What the task requires —
Return exactly the lines of the records below, starting at the line that contains "Font | ** text **" and ending at the line that contains "amount of time.", with both of those lines kept.

--- START ---

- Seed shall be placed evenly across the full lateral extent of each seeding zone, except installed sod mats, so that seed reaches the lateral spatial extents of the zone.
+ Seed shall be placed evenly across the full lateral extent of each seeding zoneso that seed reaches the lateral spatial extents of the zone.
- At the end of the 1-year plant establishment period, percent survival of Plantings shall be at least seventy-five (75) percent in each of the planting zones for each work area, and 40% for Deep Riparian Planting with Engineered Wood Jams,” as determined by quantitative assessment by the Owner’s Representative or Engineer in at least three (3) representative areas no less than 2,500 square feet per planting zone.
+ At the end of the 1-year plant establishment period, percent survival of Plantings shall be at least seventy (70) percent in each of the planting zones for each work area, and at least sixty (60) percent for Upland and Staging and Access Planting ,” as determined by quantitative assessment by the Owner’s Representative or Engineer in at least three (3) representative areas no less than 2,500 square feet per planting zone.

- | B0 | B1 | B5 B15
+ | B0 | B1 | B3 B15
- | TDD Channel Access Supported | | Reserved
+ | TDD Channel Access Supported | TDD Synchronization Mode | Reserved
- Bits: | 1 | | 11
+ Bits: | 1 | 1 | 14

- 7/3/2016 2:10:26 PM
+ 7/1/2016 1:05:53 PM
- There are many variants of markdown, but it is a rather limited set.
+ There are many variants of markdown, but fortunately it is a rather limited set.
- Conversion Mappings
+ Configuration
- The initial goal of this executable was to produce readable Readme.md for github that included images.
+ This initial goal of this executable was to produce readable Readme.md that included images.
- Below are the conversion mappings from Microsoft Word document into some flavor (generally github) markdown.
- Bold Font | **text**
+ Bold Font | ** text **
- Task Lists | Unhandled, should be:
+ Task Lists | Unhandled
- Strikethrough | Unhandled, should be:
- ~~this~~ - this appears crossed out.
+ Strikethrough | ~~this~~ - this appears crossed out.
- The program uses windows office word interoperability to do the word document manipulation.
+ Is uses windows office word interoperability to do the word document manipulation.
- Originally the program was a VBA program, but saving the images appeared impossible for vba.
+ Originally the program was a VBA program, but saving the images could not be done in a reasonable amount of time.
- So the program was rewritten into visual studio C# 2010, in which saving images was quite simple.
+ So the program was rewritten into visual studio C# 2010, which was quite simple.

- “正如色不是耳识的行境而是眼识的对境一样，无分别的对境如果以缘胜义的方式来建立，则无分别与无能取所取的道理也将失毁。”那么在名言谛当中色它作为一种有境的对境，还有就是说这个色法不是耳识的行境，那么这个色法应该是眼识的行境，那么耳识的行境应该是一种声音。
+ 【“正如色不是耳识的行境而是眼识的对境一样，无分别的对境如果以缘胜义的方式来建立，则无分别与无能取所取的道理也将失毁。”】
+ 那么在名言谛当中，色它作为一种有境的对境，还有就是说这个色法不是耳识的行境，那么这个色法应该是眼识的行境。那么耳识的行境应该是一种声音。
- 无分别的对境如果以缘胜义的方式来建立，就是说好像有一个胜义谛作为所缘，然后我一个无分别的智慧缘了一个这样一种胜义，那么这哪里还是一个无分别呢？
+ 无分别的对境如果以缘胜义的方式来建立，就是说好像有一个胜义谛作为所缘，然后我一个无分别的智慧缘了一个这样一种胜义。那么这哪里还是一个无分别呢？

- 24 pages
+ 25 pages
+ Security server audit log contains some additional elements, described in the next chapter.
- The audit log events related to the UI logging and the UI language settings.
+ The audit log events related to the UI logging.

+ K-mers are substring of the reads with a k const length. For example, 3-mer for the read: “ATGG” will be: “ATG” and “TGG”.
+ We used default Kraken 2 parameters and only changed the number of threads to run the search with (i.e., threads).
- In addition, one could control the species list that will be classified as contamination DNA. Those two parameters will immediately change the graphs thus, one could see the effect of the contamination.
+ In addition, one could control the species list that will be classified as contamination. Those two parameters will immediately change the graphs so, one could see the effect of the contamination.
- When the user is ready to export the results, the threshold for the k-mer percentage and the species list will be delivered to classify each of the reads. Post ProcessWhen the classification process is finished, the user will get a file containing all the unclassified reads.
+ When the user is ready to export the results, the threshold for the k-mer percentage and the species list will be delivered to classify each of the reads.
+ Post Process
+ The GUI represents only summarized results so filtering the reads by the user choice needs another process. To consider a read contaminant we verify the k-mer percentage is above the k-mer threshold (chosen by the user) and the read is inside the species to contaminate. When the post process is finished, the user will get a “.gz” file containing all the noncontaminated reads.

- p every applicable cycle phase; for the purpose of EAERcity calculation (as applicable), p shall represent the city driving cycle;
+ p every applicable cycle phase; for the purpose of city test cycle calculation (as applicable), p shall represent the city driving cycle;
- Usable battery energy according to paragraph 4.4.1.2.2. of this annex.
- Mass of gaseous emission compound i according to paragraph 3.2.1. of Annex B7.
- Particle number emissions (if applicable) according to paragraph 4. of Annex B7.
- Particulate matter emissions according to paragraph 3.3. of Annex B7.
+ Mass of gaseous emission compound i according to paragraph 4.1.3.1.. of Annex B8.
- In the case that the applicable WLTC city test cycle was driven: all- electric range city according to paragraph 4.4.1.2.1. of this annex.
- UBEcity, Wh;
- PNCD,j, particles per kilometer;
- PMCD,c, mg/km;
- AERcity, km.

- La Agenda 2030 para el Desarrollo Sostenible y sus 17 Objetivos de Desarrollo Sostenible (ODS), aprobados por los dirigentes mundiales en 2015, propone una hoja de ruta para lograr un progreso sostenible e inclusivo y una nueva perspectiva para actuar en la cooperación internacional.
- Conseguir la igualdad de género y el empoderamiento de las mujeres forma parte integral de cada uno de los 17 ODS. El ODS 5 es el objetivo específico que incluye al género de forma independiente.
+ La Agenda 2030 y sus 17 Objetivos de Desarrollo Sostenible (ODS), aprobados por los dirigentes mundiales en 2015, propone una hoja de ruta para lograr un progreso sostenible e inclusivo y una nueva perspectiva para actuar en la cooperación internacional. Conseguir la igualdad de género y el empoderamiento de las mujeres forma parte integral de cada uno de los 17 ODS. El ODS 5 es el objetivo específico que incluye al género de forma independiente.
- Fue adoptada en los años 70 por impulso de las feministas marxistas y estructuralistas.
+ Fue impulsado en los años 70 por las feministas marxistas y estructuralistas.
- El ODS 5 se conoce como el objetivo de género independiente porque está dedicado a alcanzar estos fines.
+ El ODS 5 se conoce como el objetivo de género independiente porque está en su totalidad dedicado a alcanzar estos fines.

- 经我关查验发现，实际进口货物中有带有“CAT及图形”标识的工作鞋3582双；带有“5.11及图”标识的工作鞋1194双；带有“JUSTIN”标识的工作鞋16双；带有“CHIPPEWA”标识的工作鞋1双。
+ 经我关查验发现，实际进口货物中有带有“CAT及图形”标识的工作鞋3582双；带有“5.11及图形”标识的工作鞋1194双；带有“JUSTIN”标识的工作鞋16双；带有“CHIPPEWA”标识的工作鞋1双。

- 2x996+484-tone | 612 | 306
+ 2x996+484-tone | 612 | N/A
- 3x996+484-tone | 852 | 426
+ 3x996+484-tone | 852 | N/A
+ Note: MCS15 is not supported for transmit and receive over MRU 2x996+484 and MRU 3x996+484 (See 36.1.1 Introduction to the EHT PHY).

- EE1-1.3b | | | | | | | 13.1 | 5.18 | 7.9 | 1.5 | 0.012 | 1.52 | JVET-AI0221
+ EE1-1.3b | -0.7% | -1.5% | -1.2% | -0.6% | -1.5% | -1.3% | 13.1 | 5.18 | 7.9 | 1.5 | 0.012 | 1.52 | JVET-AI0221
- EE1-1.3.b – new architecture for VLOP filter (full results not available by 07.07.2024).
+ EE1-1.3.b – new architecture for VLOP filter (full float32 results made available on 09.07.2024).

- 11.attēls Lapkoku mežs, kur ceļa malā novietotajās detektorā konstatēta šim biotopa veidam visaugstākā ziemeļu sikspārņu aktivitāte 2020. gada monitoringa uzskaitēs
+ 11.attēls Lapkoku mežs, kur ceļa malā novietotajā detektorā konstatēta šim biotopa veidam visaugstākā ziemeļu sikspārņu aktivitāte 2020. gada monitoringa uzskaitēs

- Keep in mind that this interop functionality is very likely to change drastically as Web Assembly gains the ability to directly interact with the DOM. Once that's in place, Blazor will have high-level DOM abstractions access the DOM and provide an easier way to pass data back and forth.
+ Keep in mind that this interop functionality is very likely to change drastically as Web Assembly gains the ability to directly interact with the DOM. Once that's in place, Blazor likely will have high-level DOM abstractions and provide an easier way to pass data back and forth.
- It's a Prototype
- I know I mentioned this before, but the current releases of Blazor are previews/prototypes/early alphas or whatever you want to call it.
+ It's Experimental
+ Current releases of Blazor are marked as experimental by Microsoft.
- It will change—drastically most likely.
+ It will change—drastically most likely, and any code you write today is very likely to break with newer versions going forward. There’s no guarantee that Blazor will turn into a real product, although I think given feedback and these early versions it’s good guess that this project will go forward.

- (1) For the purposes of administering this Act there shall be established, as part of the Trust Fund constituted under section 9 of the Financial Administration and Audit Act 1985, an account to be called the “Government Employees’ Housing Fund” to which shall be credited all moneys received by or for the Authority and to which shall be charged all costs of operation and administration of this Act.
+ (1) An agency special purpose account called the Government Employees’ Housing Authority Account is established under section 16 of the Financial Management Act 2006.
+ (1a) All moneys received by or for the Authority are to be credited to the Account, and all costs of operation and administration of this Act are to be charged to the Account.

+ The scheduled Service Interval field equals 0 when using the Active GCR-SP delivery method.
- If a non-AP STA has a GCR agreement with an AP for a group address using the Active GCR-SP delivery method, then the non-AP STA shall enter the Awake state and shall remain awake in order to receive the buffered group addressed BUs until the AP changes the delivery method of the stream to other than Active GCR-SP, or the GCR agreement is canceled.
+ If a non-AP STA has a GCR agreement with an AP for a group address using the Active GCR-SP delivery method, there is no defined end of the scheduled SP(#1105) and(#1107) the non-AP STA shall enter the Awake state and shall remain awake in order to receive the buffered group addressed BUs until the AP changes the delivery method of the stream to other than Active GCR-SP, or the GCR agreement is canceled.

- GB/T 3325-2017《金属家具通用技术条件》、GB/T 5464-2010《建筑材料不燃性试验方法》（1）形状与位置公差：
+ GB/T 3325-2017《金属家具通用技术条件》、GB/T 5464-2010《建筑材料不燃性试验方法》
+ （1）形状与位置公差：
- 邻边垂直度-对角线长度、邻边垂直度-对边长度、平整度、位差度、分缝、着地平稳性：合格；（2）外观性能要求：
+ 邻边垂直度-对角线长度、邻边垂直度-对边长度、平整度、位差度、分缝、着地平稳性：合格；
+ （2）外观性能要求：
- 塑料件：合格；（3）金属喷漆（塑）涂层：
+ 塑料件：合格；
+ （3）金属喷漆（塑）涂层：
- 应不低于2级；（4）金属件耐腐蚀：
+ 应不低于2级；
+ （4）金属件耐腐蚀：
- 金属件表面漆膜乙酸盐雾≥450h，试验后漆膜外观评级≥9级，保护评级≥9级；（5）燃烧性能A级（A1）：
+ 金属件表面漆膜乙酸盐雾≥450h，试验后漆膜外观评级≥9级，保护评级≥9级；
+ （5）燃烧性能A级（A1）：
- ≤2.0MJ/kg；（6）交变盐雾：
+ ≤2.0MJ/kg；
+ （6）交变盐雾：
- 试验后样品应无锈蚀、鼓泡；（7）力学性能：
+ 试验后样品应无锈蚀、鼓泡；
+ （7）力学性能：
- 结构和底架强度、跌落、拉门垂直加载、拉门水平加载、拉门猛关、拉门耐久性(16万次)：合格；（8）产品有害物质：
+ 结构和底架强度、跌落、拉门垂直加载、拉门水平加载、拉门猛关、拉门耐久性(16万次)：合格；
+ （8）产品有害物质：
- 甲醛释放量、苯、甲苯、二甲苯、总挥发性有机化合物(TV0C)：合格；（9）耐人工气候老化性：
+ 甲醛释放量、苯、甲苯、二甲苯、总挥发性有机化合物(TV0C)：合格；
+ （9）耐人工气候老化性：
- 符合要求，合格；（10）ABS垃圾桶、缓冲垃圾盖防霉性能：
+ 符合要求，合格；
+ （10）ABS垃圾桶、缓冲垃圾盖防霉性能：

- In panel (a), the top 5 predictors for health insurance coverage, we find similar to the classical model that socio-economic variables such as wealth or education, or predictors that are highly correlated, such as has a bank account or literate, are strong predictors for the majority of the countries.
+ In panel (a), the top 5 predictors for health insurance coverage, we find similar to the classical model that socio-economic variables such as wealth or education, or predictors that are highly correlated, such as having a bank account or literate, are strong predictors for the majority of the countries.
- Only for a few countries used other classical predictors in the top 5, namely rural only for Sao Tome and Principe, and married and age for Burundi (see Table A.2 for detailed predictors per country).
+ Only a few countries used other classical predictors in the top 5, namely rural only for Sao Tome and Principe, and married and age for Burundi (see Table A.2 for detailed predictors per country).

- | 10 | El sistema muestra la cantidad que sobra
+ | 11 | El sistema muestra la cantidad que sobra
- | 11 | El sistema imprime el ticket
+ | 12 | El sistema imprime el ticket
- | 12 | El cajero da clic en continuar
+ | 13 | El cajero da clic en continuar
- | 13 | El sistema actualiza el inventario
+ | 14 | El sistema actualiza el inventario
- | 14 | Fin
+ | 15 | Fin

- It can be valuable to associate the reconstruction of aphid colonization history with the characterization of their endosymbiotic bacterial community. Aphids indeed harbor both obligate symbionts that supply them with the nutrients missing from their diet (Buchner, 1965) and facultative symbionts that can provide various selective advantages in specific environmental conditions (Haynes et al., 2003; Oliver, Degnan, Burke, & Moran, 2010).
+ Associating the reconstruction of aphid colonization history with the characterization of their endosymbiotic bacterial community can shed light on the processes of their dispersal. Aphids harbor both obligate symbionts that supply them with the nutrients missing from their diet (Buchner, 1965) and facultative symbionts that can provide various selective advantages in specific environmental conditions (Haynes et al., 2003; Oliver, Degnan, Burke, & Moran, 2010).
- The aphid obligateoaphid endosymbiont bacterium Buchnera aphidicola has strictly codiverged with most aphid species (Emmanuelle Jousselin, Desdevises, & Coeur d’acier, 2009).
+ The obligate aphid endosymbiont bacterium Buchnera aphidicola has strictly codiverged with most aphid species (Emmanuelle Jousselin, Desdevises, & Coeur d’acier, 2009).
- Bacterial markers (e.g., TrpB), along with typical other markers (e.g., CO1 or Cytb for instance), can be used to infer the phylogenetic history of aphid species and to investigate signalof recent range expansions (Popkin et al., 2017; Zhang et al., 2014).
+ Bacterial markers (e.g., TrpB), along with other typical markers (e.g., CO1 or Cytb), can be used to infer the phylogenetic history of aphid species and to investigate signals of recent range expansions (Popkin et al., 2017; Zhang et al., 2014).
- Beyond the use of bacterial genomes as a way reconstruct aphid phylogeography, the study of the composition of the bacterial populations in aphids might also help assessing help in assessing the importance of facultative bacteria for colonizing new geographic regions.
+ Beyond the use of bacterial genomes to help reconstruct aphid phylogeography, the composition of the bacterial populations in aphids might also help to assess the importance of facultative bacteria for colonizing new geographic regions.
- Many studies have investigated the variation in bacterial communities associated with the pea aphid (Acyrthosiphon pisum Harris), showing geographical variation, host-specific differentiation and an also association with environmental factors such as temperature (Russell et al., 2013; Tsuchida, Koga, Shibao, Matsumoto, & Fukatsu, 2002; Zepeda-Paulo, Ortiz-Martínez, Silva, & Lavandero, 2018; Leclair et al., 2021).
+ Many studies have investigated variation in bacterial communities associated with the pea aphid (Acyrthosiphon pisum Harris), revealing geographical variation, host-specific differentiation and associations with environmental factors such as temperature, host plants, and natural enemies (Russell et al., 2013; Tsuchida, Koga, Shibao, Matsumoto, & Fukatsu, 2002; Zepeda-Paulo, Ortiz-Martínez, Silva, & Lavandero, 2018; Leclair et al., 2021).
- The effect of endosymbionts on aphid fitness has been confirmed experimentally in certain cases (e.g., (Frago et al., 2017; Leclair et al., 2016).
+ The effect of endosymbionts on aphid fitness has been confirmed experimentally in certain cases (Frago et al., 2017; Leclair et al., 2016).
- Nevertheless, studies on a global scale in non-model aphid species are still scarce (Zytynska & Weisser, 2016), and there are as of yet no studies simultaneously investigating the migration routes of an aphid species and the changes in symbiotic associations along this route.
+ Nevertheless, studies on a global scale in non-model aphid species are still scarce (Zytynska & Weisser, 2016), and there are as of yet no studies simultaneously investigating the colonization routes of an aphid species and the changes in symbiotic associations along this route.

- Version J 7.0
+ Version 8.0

--- END ---

Answer section —
+ Bold Font | ** text **
- Task Lists | Unhandled, should be:
+ Task Lists | Unhandled
- Strikethrough | Unhandled, should be:
- ~~this~~ - this appears crossed out.
+ Strikethrough | ~~this~~ - this appears crossed out.
- The program uses windows office word interoperability to do the word document manipulation.
+ Is uses windows office word interoperability to do the word document manipulation.
- Originally the program was a VBA program, but saving the images appeared impossible for vba.
+ Originally the program was a VBA program, but saving the images could not be done in a reasonable amount of time.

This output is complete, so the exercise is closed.